As can be seen from Figure 5, the range of values is even more pronounced, where the fourth quartile average (£48.8/m2) is 250% higher than the first quartile average (19.6/m2). If we recognise that some of those in the first quartile are certainly under-spending due to budget constraints, and some of those in the fourth quartile are having to play expensive catch-up (it’s always more expensive to fix after it’s broken), and thus this 250% range is potentially misleading, even the range between second and third quartiles is revealing (£29.8/m2 versus £38.4/m2, that is, plus-30%).

Figure 5

Having carried out a significant number of subsequent ‘deep-dive’ assignments into how efficiently estates departments are run it’s clear that in general the estates department within schools is often under- developed, under-skilled, and focusing too much on the day-to-day ‘reactive’ responses at the expense of longer-term planning (‘proactive’). The upside of this assessment, however, is that there are significant gains to be made in improving the function of the estates team. As an example, if a typical all-years day school has an estate of around 20,000m2, improving its position from the third to the second quartile is worth £170,000 per annum.

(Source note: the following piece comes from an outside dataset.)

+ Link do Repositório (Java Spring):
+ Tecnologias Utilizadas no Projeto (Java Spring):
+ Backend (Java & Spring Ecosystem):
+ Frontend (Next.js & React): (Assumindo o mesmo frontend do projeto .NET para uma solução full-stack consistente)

Recommendation: Is your estates department reactive or proactive? If you consider that your current budget represents normal course of business, what quartile are you in? If third or fourth quartile, consider engagingwith an expert on how to improve performance.

CONCLUSION
As the above shows, in just three key operating areas (energy, cleaning, maintenance), there are very significant differences between the best and worst performers. The same kind of differences also exist in other large spend items (catering, IT and photocopying, grounds, academic budgets, marketing and administrative functions.)

It’s generally the case that schools in more challenging geographical locations can be expected to be first or second quartile for the big-ticket items, probably because the reality of their parental finances has meant that they’ve had to exercise tight cost control for decades. By contrast, those schools within affluent areas will often be third or fourth quartile, probably because they haven’t faced the same pressures.

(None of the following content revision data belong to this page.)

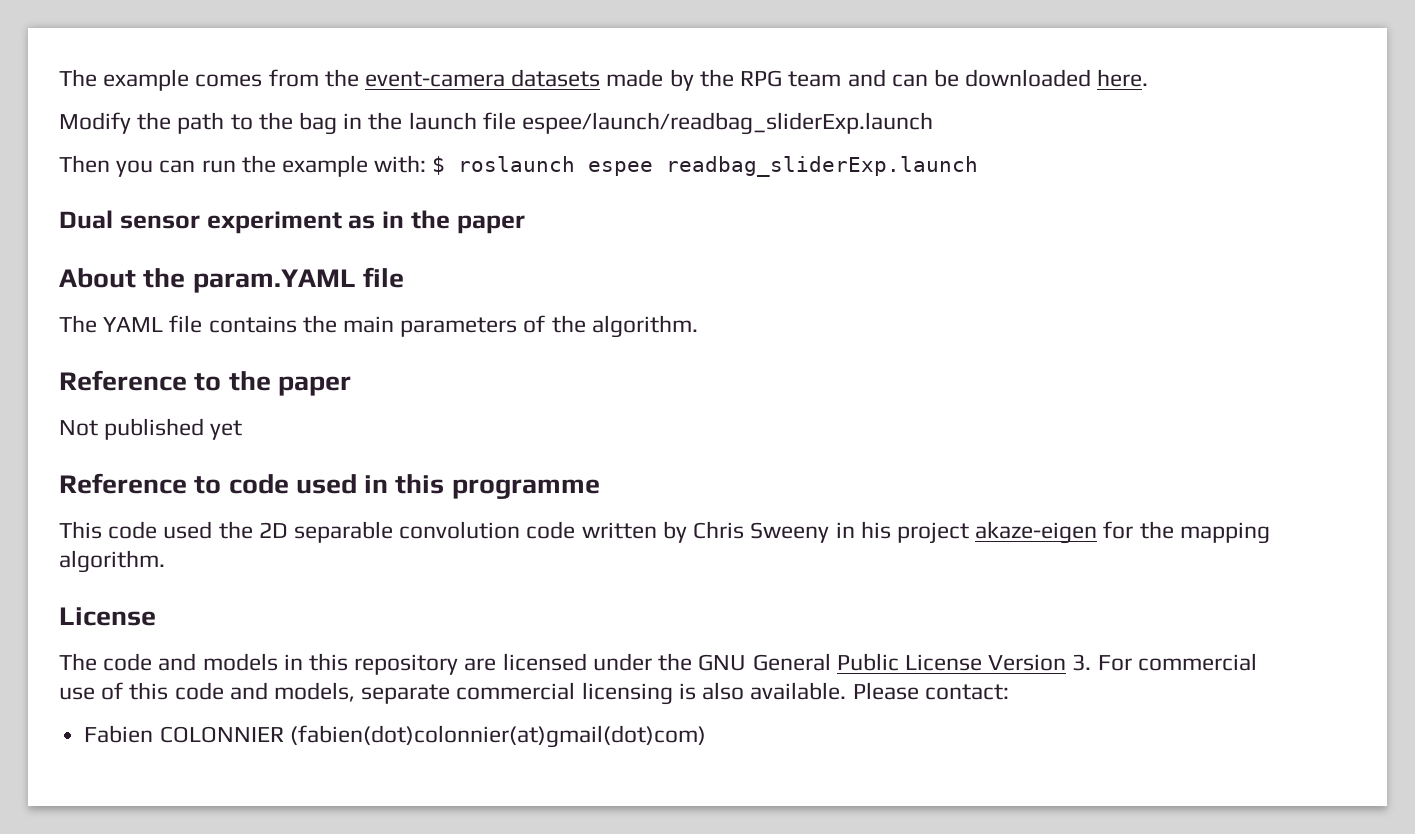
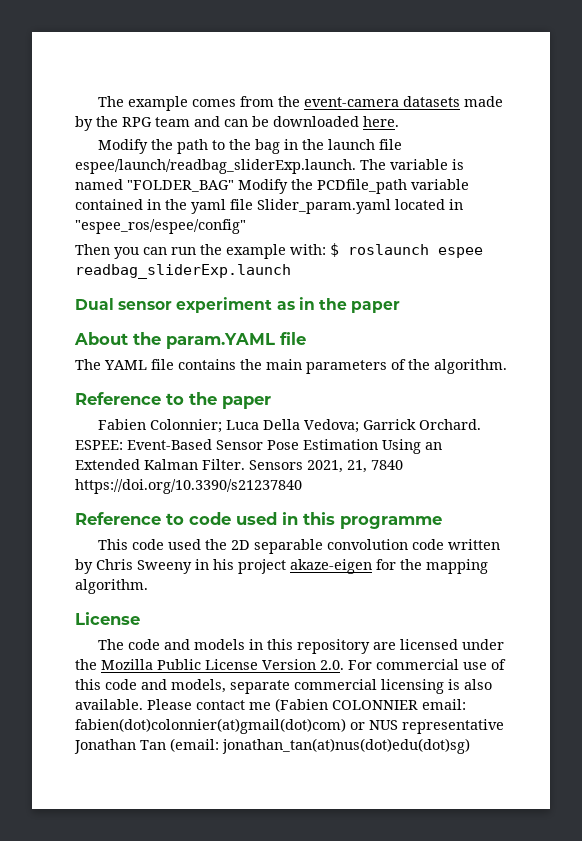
- Modify the path to the bag in the launch file espee/launch/readbag_sliderExp.launch
+ Modify the path to the bag in the launch file espee/launch/readbag_sliderExp.launch. The variable is named "FOLDER_BAG" Modify the PCDfile_path variable contained in the yaml file Slider_param.yaml located in "espee_ros/espee/config"
- Not published yet
+ Fabien Colonnier; Luca Della Vedova; Garrick Orchard. ESPEE: Event-Based Sensor Pose Estimation Using an Extended Kalman Filter. Sensors 2021, 21, 7840 https://doi.org/10.3390/s21237840
- The code and models in this repository are licensed under the GNU General Public License Version 3. For commercial use of this code and models, separate commercial licensing is also available.
+ The code and models in this repository are licensed under the Mozilla Public License Version 2.0. For commercial use of this code and models, separate commercial licensing is also available.
- Please contact:
- Fabien COLONNIER (fabien(dot)colonnier(at)gmail(dot)com)
+ Please contact me (Fabien COLONNIER email: fabien(dot)colonnier(at)gmail(dot)com) or NUS representative Jonathan Tan (email: jonathan_tan(at)nus(dot)edu(dot)sg)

What the above, and the full range of benchmarking results both show, is that it’s worth being curious about your own support services KPIs, and tracking how they evolve from one year to the next. There are material sums to be gained by working to improve the efficiency of those KPIs where the school is off the pace of its peers. Improving many of these KPIs is not contingent on spending additional monies, but it does require staff of appropriate seniority and experience to have bandwidth to spend quality time on the issues, sometimes at very precise moments in time, such as contract renewals.